Néanmoins, il faut bien envisager parfois l’hypothèse d’une liaison, au moins platonique. Surtout si votre partenaire essaie d’expliquer son détachement par l’alibi de la dépression, ou d’un besoin de « faire le point, de savoir où il en est »... ou même de « louer un studio pour se retrouver seul et prendre du recul » !
Que faire dans ce cas ? L’inviter peut-être à jouer le jeu de la loyauté : « Tu sais, le doute, c’est pire que la vérité... Si tu es attiré par une autre personne, tu peux me le dire, j’essaierai de te comprendre, sans te jeter la pierre ». Mais il n’est possible de tenir de tels propos que si l’on peut, à son tour, supporter le choc, et la blessure narcissique consécutive à une révélation qu’il serait difficile de considérer autrement que comme une trahison. Ce qui est plus facile à dire qu’à faire...
Renouveler l’amour au quotidien
Pour cette raison, il est bon de se faire aider par quelqu’un de compétent pour trouver ensuite l’attitude juste qui évite l’écueil des reproches agressifs, des plaintes et des discours moralisateurs — ou l’écueil inverse d’un étouffement affectif, d’élans hyperchaleureux, de gentillesses excessives dans un but trop évident de récupération.
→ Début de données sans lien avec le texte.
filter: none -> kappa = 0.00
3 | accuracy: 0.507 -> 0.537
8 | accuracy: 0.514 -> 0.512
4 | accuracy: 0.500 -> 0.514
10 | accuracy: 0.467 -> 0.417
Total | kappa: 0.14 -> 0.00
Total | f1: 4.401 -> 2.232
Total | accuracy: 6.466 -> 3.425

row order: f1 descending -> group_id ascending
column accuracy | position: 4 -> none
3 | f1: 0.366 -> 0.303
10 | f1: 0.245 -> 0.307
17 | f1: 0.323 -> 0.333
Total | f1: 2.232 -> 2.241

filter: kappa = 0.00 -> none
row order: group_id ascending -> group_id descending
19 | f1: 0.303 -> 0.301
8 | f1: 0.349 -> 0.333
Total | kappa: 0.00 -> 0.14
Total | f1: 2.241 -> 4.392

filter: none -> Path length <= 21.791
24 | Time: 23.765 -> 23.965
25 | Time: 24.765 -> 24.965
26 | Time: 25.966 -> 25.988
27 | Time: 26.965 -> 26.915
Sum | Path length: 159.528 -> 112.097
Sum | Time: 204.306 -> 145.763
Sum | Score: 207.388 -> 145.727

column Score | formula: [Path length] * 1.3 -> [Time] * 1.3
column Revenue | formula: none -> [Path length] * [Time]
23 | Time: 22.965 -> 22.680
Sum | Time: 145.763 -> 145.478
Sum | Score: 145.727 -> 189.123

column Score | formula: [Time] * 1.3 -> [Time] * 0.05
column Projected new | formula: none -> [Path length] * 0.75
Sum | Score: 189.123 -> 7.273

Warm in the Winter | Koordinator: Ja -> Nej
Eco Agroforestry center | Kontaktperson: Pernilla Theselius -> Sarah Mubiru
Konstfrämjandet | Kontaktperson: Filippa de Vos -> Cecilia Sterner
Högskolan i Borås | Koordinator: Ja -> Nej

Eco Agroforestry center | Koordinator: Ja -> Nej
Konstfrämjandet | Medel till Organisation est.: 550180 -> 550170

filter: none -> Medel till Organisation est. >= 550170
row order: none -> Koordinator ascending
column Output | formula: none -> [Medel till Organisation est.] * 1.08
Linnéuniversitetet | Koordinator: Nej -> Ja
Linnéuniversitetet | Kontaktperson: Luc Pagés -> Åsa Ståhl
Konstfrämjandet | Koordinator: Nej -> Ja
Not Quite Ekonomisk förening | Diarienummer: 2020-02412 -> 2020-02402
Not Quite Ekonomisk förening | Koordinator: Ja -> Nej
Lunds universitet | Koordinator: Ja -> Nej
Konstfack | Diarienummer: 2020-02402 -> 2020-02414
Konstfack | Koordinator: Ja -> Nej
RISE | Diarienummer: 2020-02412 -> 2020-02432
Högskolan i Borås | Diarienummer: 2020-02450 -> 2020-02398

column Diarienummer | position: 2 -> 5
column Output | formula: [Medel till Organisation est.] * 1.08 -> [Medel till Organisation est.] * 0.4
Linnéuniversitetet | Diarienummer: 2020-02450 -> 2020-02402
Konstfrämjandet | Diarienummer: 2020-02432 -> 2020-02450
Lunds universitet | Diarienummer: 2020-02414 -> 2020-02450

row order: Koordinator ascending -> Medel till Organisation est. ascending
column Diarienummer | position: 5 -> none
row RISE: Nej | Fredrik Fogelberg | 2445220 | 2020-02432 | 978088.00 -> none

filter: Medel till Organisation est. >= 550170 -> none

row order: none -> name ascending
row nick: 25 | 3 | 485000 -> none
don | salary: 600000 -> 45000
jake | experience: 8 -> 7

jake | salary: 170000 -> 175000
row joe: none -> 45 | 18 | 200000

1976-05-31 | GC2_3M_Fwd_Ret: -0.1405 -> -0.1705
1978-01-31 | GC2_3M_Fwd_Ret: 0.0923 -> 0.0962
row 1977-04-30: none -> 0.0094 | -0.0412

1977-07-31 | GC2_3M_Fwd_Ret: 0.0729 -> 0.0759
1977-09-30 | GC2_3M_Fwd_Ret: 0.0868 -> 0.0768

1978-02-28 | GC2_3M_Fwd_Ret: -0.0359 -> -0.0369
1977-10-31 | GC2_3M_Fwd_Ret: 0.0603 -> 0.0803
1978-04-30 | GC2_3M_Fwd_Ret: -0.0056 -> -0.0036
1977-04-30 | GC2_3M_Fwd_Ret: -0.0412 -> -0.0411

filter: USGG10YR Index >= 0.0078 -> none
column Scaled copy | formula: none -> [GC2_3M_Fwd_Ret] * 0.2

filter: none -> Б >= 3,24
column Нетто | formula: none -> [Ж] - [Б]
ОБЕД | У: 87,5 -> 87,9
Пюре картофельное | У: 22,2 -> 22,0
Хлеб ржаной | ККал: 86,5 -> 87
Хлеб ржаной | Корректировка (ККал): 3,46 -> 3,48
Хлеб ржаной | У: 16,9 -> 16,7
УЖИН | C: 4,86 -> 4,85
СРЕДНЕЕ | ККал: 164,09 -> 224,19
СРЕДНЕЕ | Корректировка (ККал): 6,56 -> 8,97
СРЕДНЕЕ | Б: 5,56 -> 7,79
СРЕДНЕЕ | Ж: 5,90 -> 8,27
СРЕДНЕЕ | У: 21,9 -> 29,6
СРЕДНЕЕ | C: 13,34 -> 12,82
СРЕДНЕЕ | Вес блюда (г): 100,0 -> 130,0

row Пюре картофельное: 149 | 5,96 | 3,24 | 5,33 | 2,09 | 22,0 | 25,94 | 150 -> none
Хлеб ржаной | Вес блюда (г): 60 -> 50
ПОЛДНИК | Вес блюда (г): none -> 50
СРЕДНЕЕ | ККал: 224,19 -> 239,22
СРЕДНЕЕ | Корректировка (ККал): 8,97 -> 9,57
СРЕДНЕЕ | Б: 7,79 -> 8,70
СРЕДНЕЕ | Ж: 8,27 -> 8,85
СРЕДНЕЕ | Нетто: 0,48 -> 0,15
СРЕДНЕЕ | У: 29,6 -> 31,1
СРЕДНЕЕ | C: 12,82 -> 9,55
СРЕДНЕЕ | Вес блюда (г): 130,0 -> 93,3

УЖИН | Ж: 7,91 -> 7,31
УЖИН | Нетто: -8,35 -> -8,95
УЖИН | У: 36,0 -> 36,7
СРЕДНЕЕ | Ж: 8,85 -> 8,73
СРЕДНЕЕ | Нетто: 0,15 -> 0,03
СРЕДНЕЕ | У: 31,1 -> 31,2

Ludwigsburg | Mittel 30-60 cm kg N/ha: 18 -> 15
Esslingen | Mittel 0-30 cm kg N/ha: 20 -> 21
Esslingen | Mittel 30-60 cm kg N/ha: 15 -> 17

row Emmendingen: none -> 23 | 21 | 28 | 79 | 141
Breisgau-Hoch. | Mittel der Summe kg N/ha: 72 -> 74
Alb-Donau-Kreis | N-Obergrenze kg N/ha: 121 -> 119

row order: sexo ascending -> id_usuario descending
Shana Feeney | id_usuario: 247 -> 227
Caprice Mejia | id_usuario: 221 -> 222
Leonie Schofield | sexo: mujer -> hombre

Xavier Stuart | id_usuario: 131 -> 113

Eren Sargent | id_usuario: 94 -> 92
Seule une attitude digne et patiente, sans agressivité ni harcèlement affectif, dans un certain respect de la lutte intérieure qui se vit souvent dans le cœur de l’autre, a des chances de susciter une admiration qui peut souffler sur les brises d’un amour moribond.
Il est évident que, quand elle est acceptée, une retraite purement spirituelle pourrait se révéler la planche de salut. En dessillant des yeux qui ne perçoivent plus les enjeux si importants d’une rupture pour toute une famille... En permettant également de retrouver, avec l’aide de la grâce du Seigneur, le sens que l’on entendait jusque-là donner à sa vie. Il reste qu’un couple devrait avoir le souci de ne jamais laisser son amour « s’enroutiner ». Et réagir dès qu’il perçoit que l’amour est tant soit peu en perte de vitesse, avant qu’il ne soit trop tard. Les moyens ne manquent pas aujourd'hui pour que les couples cultivent constamment la plante merveilleuse, mais frêle, de leur amour.